# Exercise objective
Find "font-style: italic ->", then copy its line and every later line of the entries exactly through the end, leaving all pictures out.
Input data Start Marker
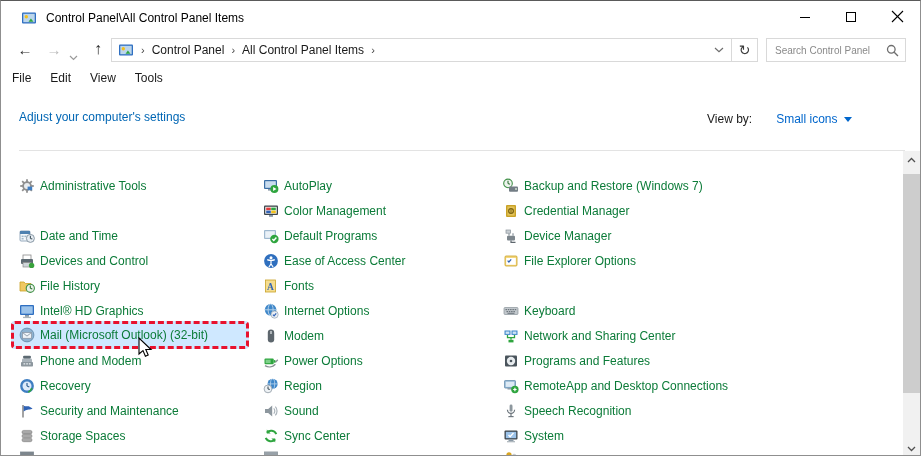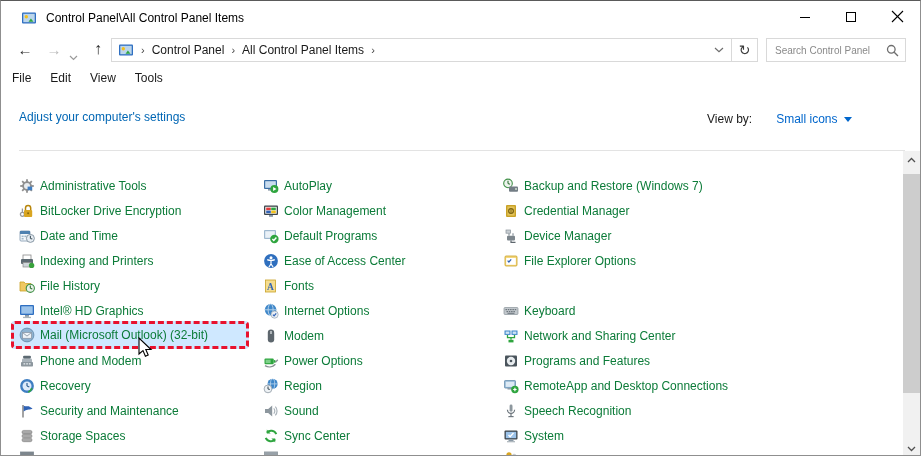"BitLocker Drive Encryption" div.row { html: <div> <span> <svg> <circle></circle> <line></line> <path></path> <rect></rect> <circle></circle> </svg> </span> <span>BitLocker Drive Encryption</span> </div> -> none }
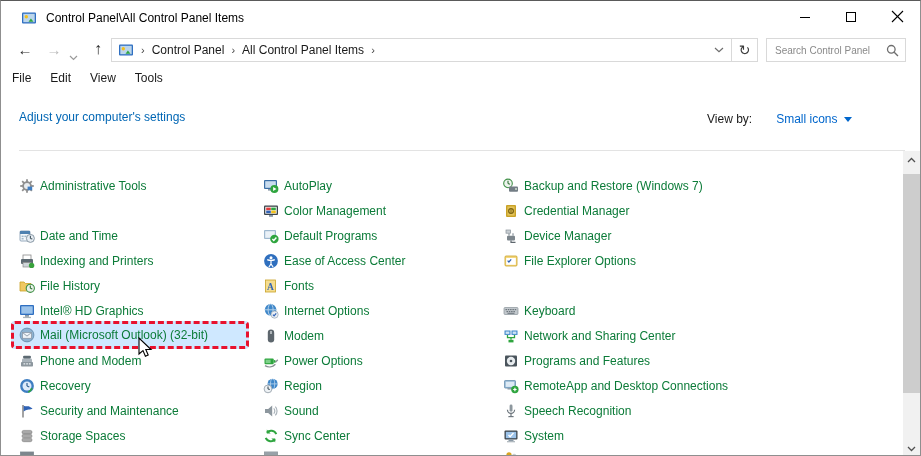"Indexing and Printers" span.lbl { text: Indexing and Printers -> Devices and Control }
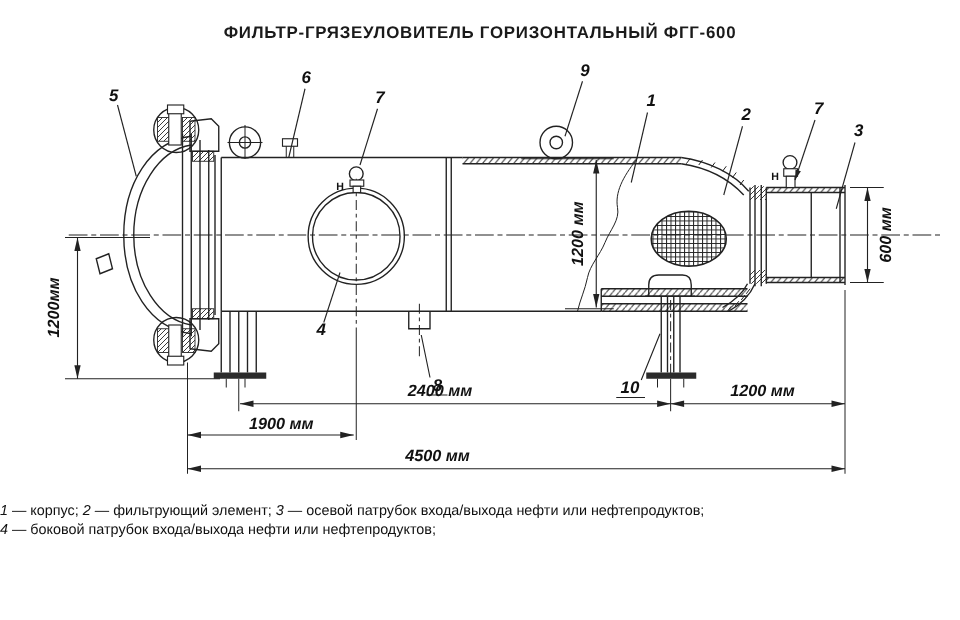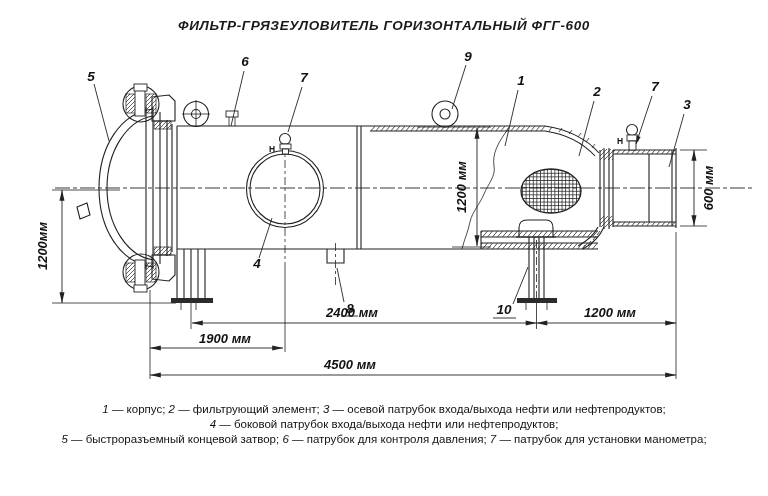"ФИЛЬТР-ГРЯЗЕУЛОВИТЕЛЬ ГОРИЗОНТАЛЬНЫЙ" .title { font-style: italic -> none }
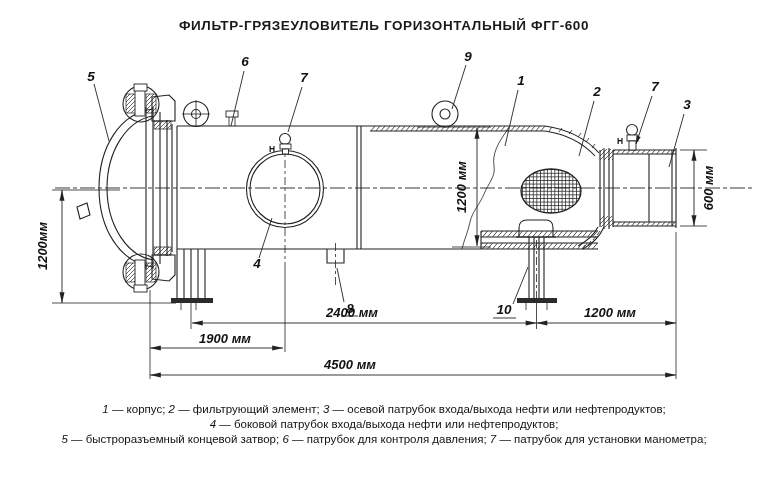"1 — корпус; 2 —" .legend { text-align: center -> none }
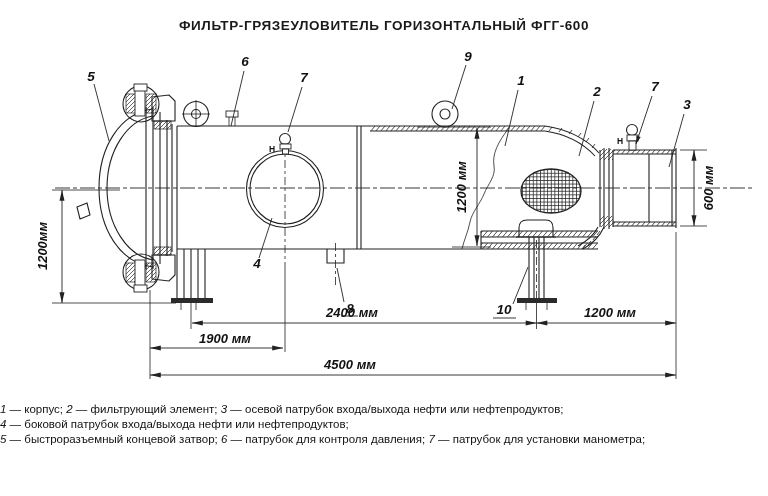"5 — быстроразъемный концевой затвор;" div { html: <div><i>5</i> — быстроразъемный концевой затвор; <i>6</i> — патрубок для контроля давления; <i>7</i> — патрубок для установки манометра;</div> -> none }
Input data End Marker
# Task answer
"ФИЛЬТР-ГРЯЗЕУЛОВИТЕЛЬ ГОРИЗОНТАЛЬНЫЙ" .title { font-style: italic -> none }
"1 — корпус; 2 —" .legend { text-align: center -> none }
"5 — быстроразъемный концевой затвор;" div { html: <div><i>5</i> — быстроразъемный концевой затвор; <i>6</i> — патрубок для контроля давления; <i>7</i> — патрубок для установки манометра;</div> -> none }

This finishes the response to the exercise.